WHAT THE EXERCISE ASKS –
For this exercise, return exactly the lines of the material below that begin at the one with "height: 15px ->" and stop after the one with "Corretiva (Batch) 21/09/2017".

RECORD EXCERPTS –

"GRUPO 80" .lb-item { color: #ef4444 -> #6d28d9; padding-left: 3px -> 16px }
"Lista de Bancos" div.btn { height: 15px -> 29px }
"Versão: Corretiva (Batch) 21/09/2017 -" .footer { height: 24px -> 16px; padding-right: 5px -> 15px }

* * *

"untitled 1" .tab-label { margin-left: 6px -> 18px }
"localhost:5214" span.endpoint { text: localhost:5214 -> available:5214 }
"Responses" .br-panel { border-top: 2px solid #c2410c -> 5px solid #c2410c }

ANSWER TO THIS EXERCISE –
"Lista de Bancos" div.btn { height: 15px -> 29px }
"Versão: Corretiva (Batch) 21/09/2017 -" .footer { height: 24px -> 16px; padding-right: 5px -> 15px }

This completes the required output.